その声で三体の怪人を始め、他の怪人達も全員が膝をついた。

声の主は長身の青年で、年齢は二十歳前後くらいだろう。

この青年が怪人達の親玉という事になる。

「この世界の九割は我らの手中に収めることに成功しました」

三葉虫の怪人が報告をする。

「手応えがなさすぎるな」

青年は短く感想を告げる。

「はっ、奴がいないだけで世界がこうも手に入るとは思いませんでした」

「怪人達も少々暴れ足りないように感じているようでございます」

サーベルタイガーの怪人と翼竜の怪人が告げる。

「そうか……」

青年は空を見上げて目を細めていた。

彼にとって、太陽の光は少々眩しすぎるらしい。

 

 

 

 

煙と炎と悲鳴が飛び交う別の次元世界。

ガシュンガシュンチャキッという音が規則正しく響く。

「首尾はどうだ?」

音の主が立つと、四人の幹部らしき者達が膝をつく。

「はっ。あと三十分もあればこの世界を完全に掌握することができます」

幹部の一人---女幹部が膝を地に着いたまま、顔を上げて報告する。

「よくやったぞ。

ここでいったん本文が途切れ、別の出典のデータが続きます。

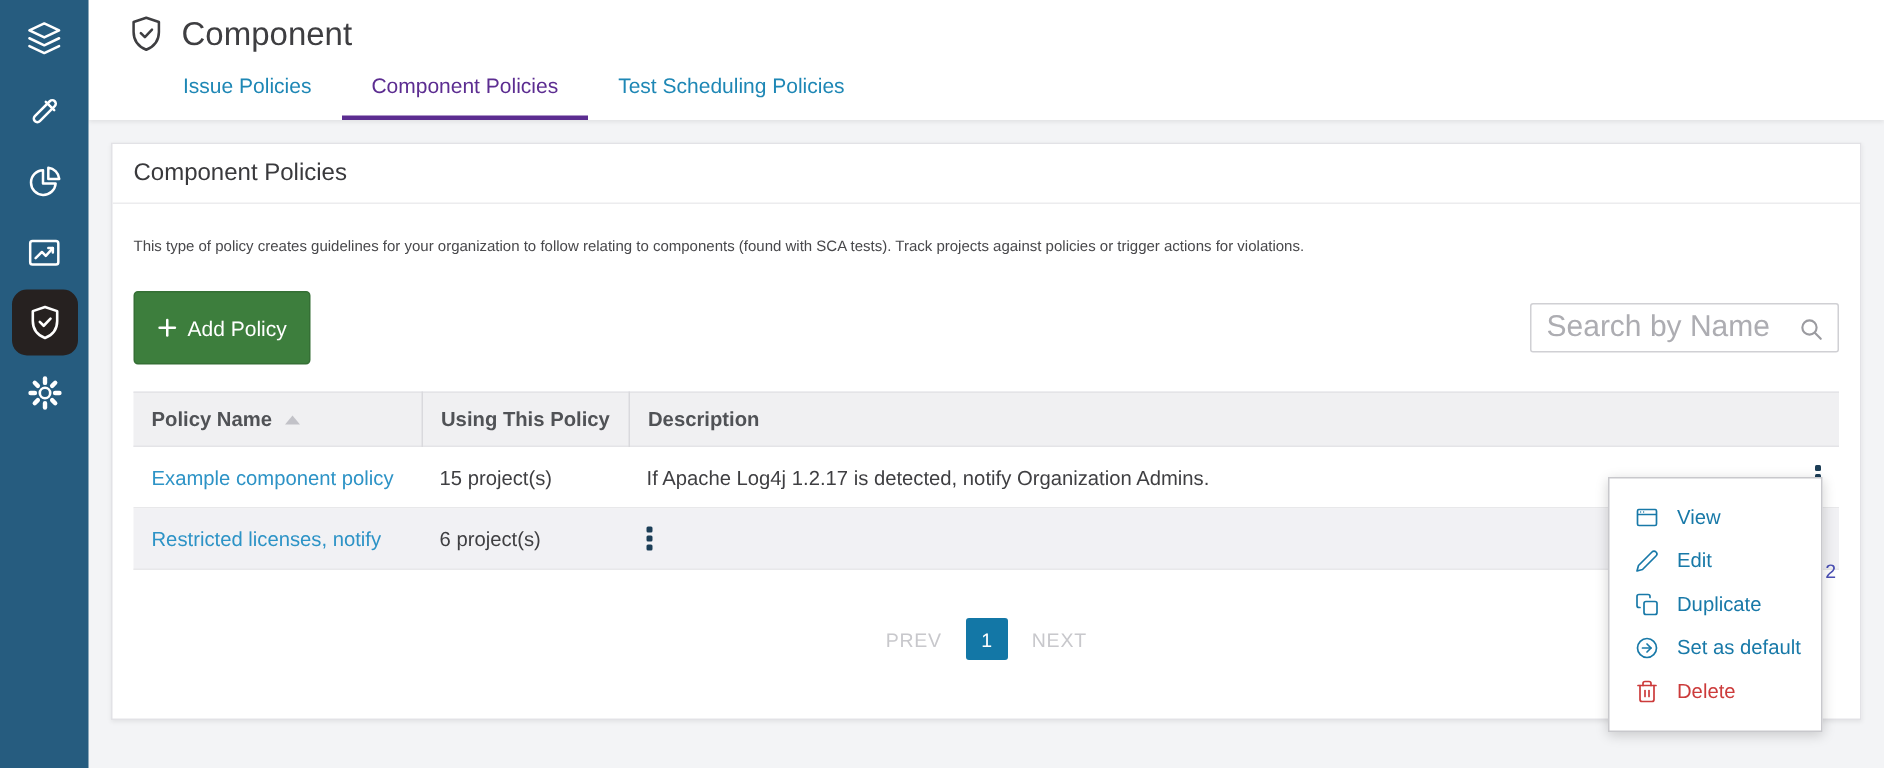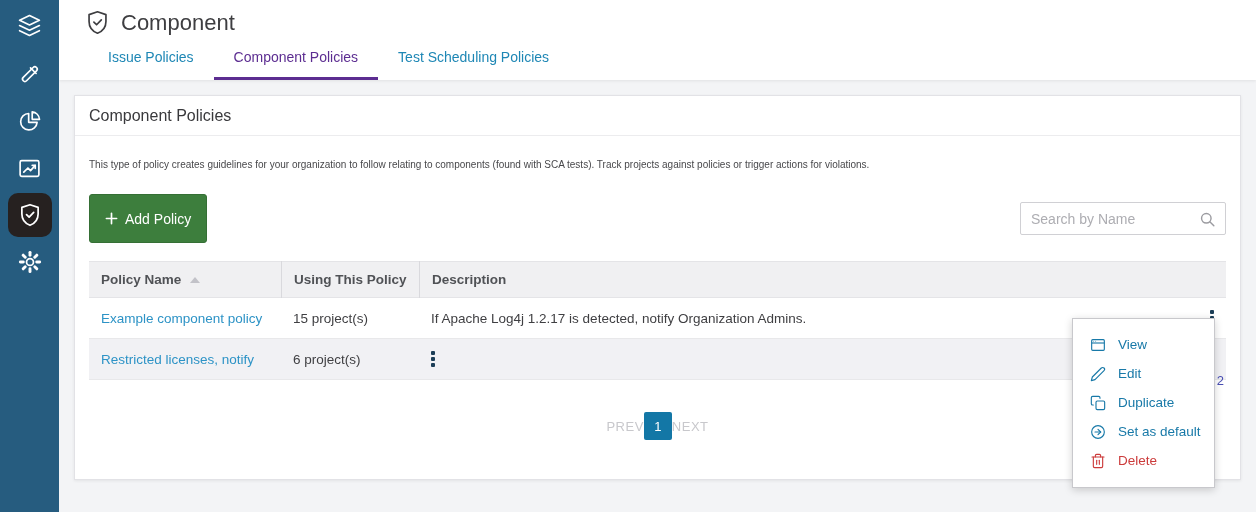--- a/index.html
+++ b/index.html
@@ -36,7 +36,7 @@
     position:absolute; left:25px; top:9px; display:flex; align-items:center; gap:10px;
   }
   .page-title { font-size:22px; font-weight:400; color:#3E3E41; }
-  .tabs { position:absolute; left:29px; bottom:0; display:flex; }
+  .tabs { position:absolute; left:43px; bottom:0; display:flex; }
   .tab {
     padding:0 20px 12px; font-size:14px; color:#1E87B5; cursor:pointer;
     border-bottom:3px solid transparent;

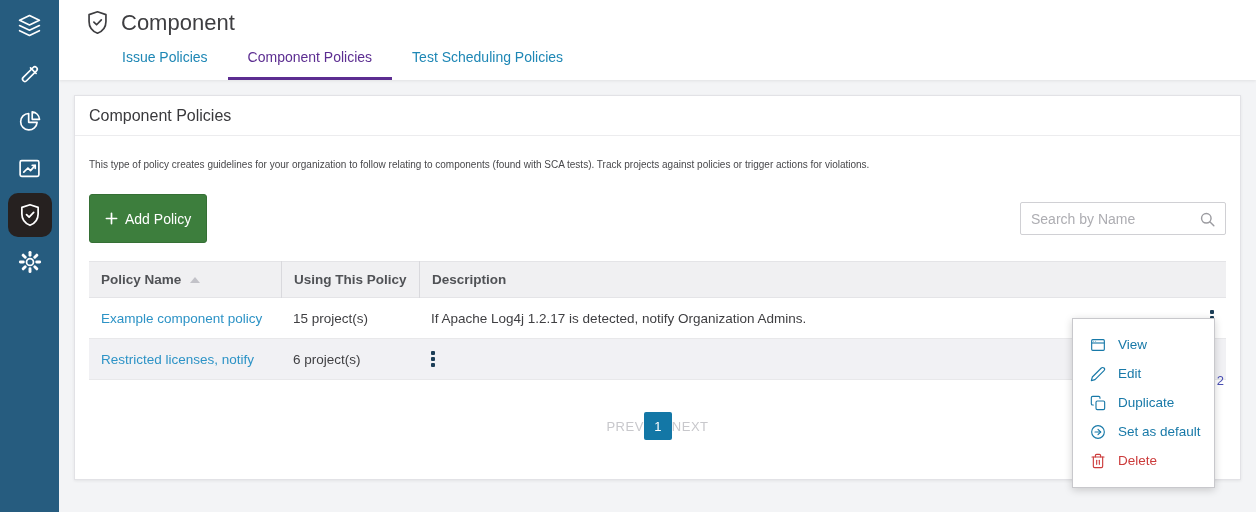--- a/index.html
+++ b/index.html
@@ -70,7 +70,7 @@
   }
   .search-box input {
     width:100%; height:100%; border:none; outline:none; background:transparent;
-    padding:0 32px 0 10px; font-size:14px; font-family:inherit; color:#a16207;
+    padding:0 32px 0 10px; font-size:20px; font-family:inherit; color:#a16207;
   }
   .search-box input::placeholder { color:#ADADB2; }
   .search-icon { position:absolute; right:8px; top:7px; }

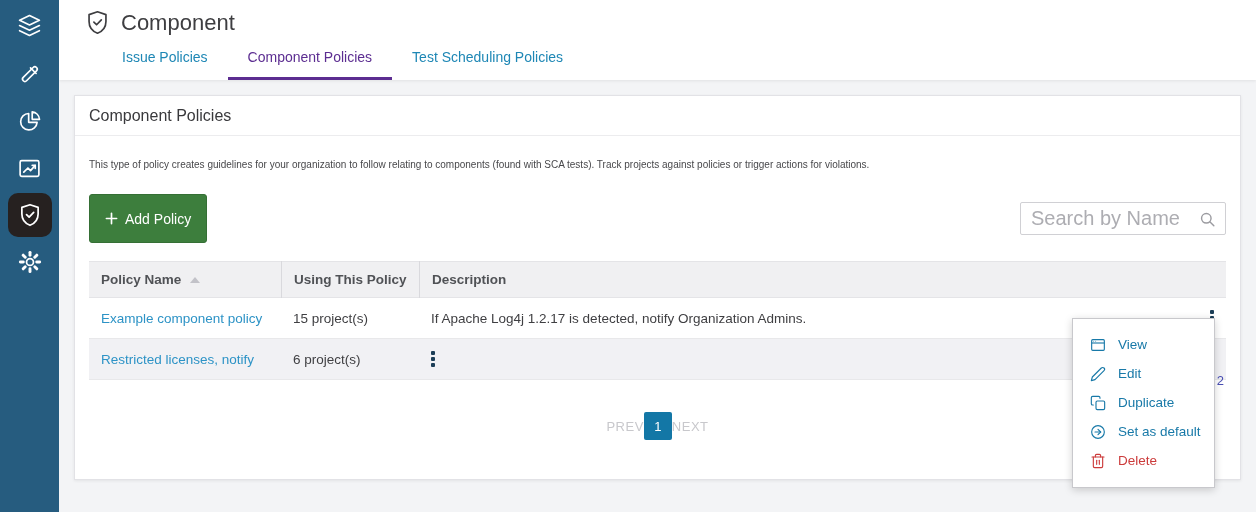--- a/index.html
+++ b/index.html
@@ -105,7 +105,7 @@
   }
   .pagination {
     position:absolute; left:0; right:0; top:316px;
-    display:flex; justify-content:center; align-items:center; 
+    display:flex; justify-content:center; align-items:center; gap:16px;
   }
   .page-link { font-size:13px; letter-spacing:0.5px; color:#C8C8CC; cursor:pointer; }
   .page-num {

お前達」

「「「「ははっ」」」」

称賛の言葉をもらい、幹部四人が再び頭を下げる。

「しかし奴がいないだけでこうも簡単に手に入るとはな……」

「それだけ奴の存在が脅威だったとも言えます」

幹部の一人---貴族風の格好をした男幹部が分析した。

「ふむ」

チャキっと杖を左掌に軽く叩く。

「アレはどうなっている?」

幹部の一人---アンドロイド系の男幹部に訊ねる。

「七十パーセントまで修理は完了しております。安全航行のためにはもう少しお時間が必要となります」

「急げよ」

「はっ!」

別段凄みをかけたわけではないが、アンドロイド幹部は恐縮していた。

「この世界を手に入れた後、どうするんですか?」

小柄で獣顔の男幹部が今後の方針を訊ねる。

「奴等の要請がない限り、ここを我らの拠点とする。修理が完了次第に別の次元世界へと足を進める!!」

チャキッという音を立てて杖で左掌を叩いた。

 

 

 

 

機動六課が初任務を終えた直後にも、闇を棲家とする者達は着実に歩を進めていた。

静かに、しかし恐怖と絶望をまき散らしながら。